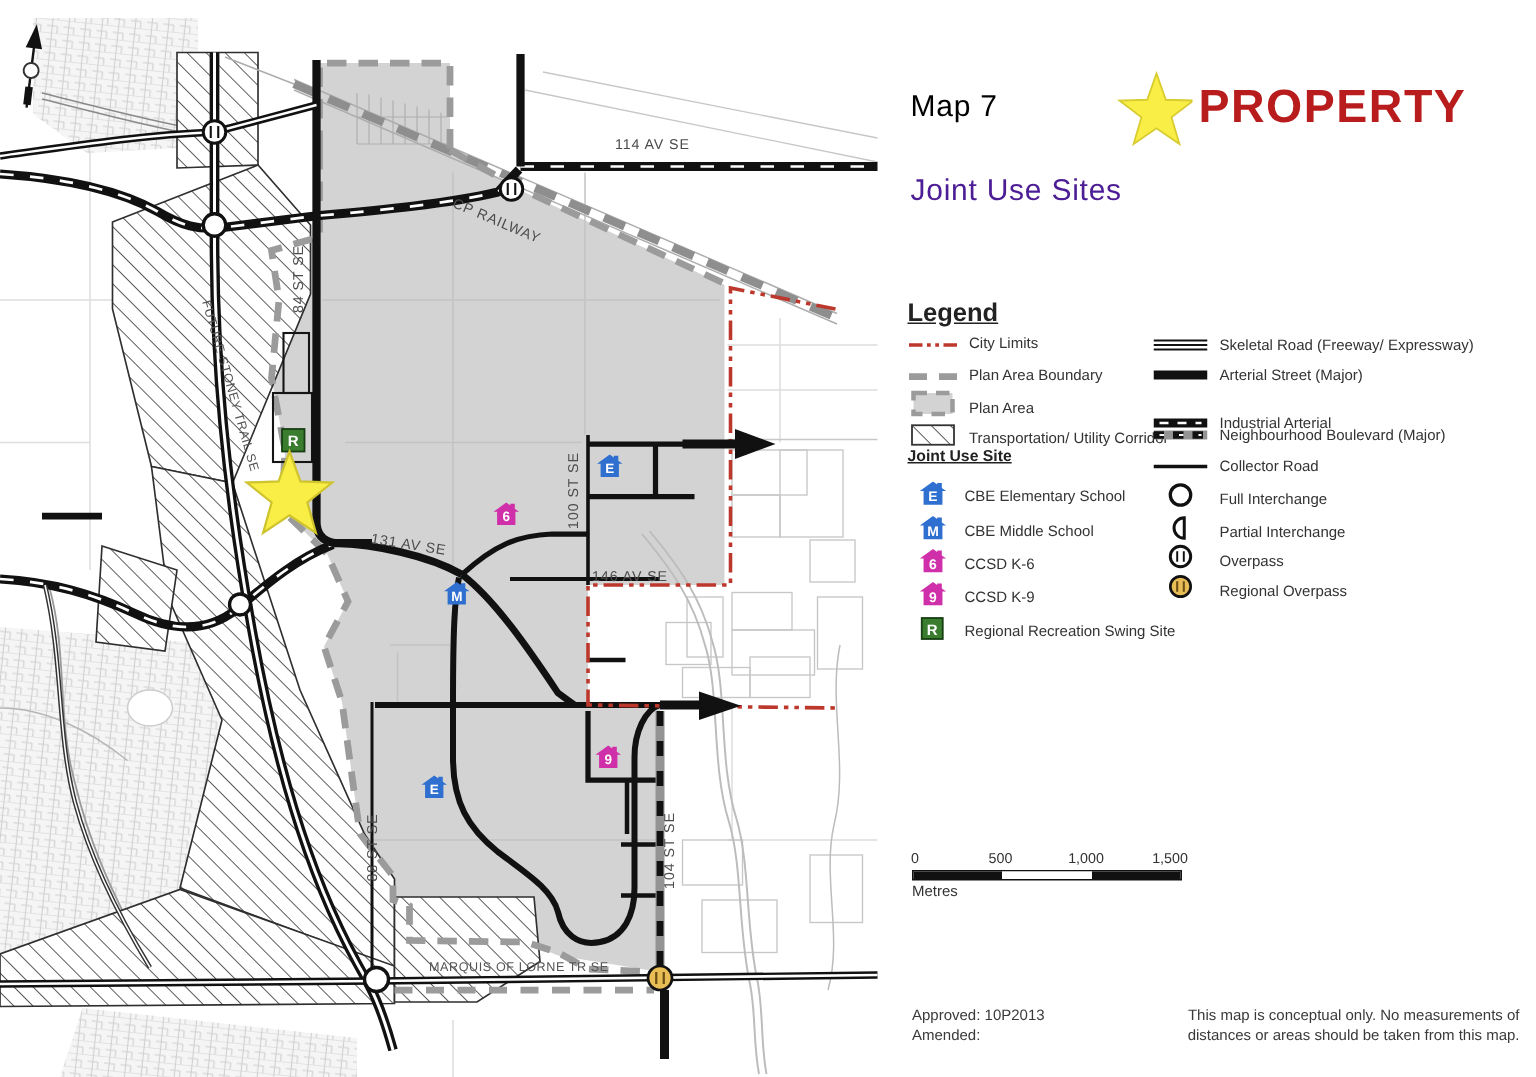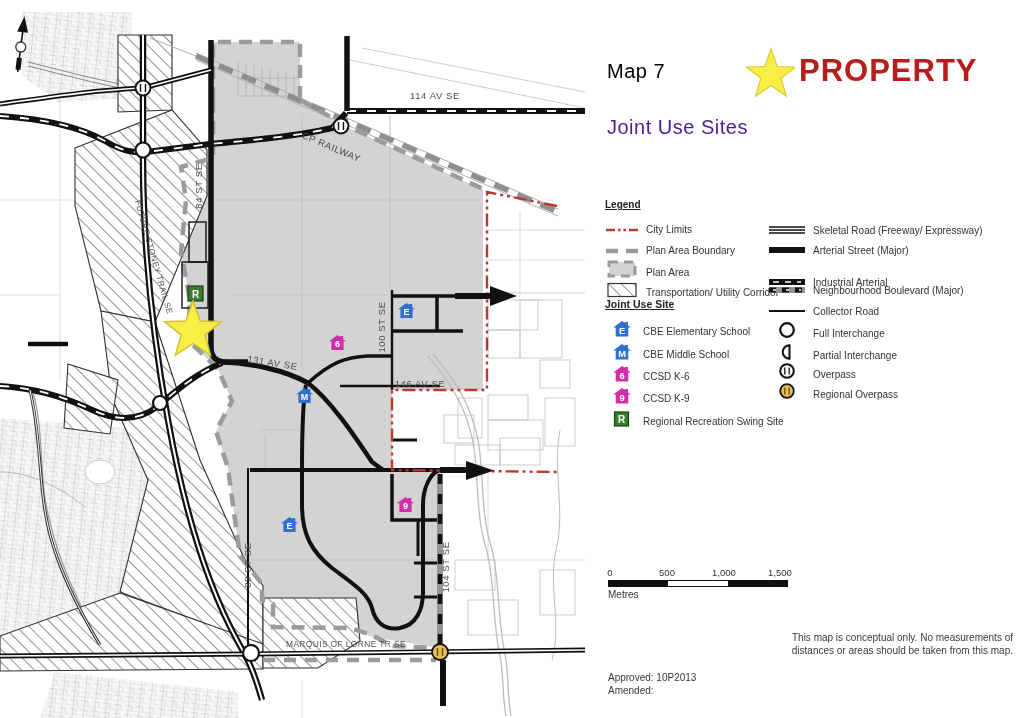"Legend" .legend-title { font-size: 10px -> 17px }
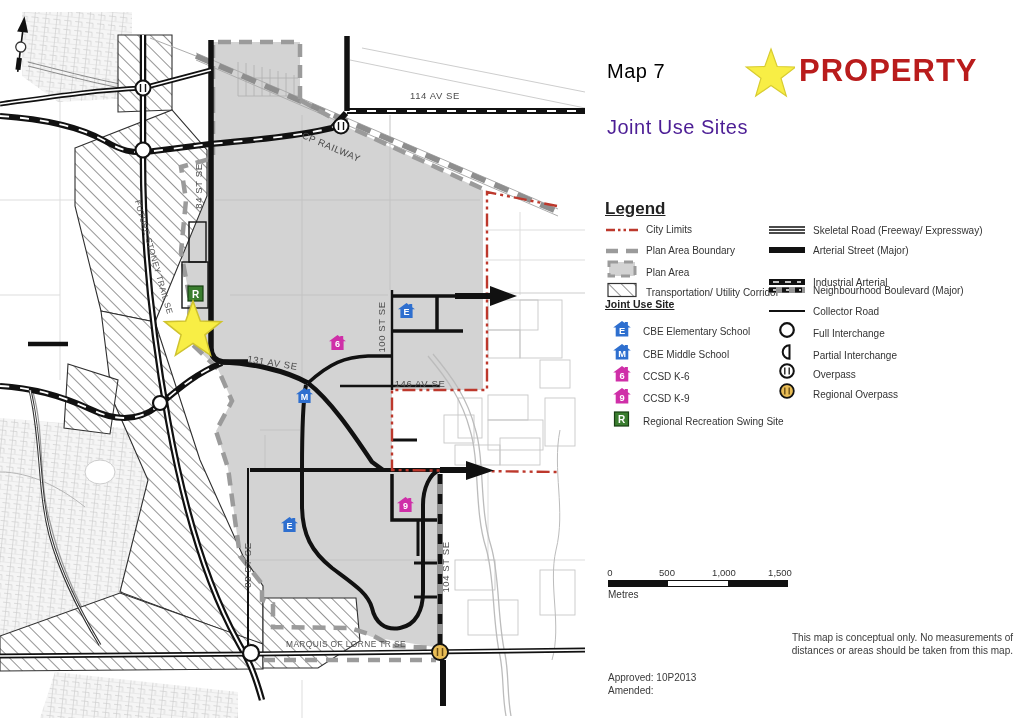"This map is conceptual only." .disclaimer { top: 631px -> 671px }
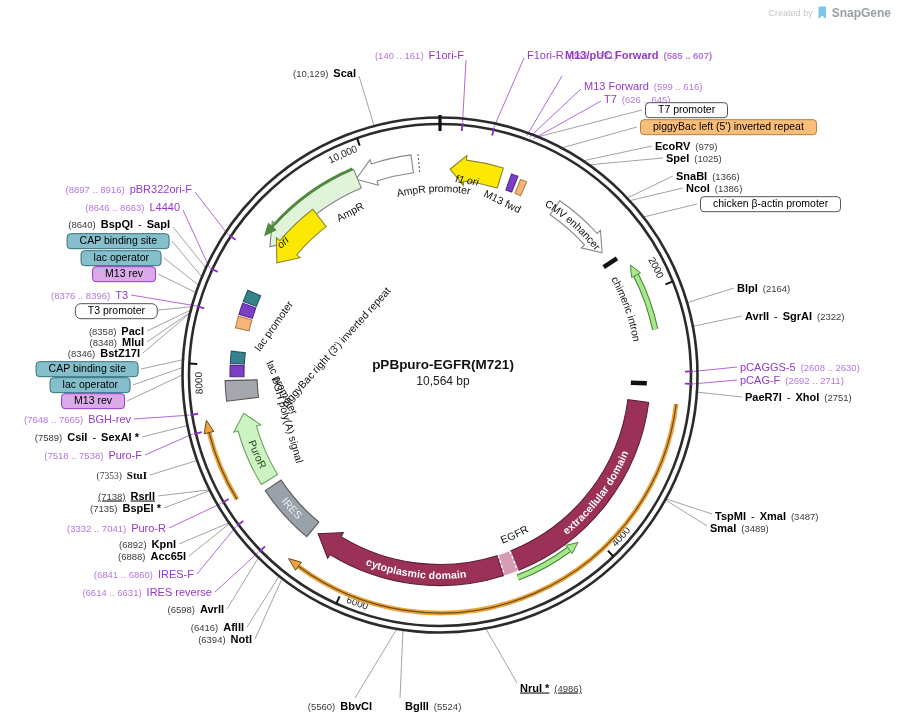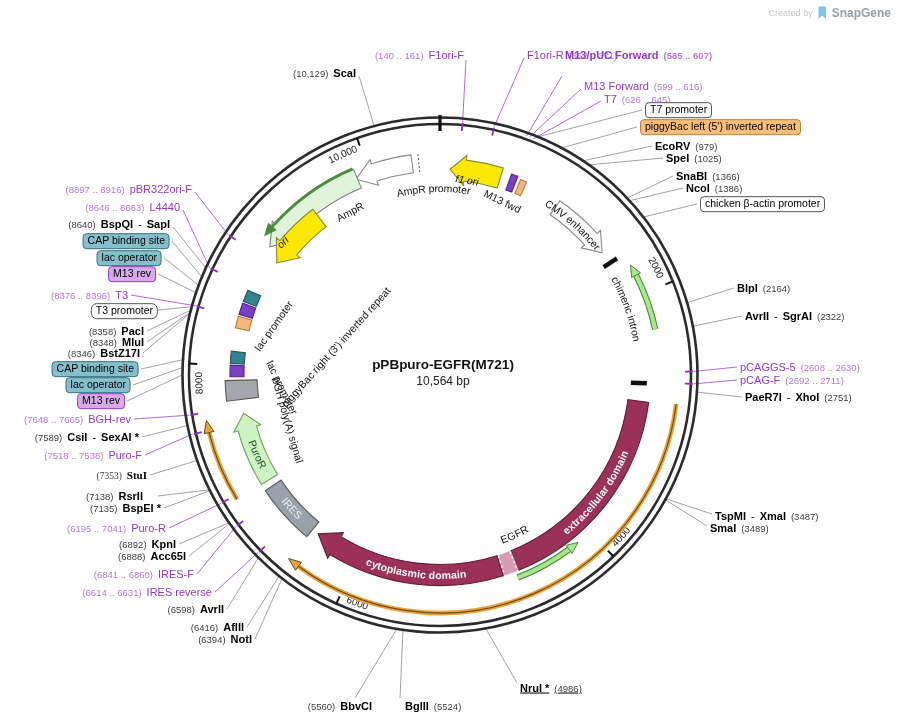"T7 promoter" .lbl.boxed { padding: 0 4px 1px -> 0 12px 1px }
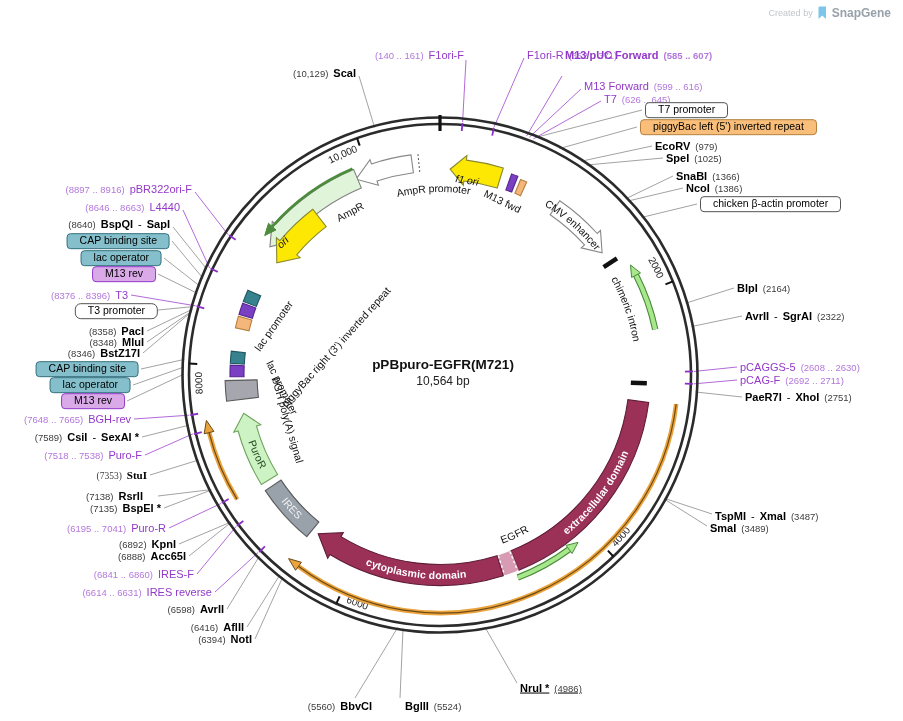"(7138) RsrII" div.lbl { left: 143px -> 155px; text-decoration: none -> underline }
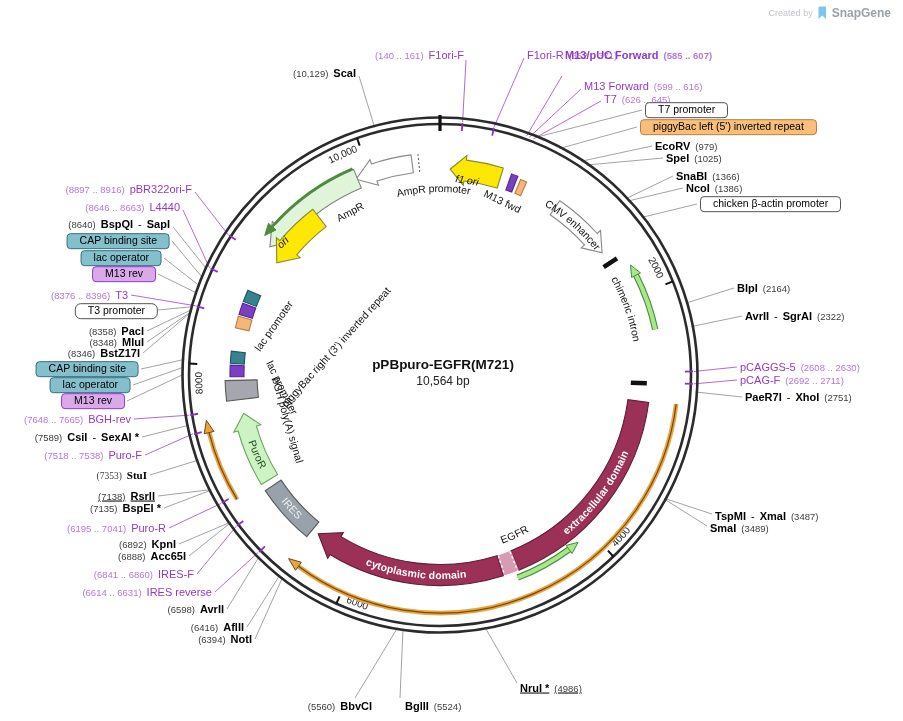"(6195 .. 7041)" span.ppos { text: 6195 -> 3332 }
☆ ☆ ☆ ☆ ☆
(Exercise): Restate exactly the lines that start at the "left: 143px ->" line and end with the last line of the material above, leaving out the pictures.

(Exercise result):
"(7138) RsrII" div.lbl { left: 143px -> 155px; text-decoration: none -> underline }
"(6195 .. 7041)" span.ppos { text: 6195 -> 3332 }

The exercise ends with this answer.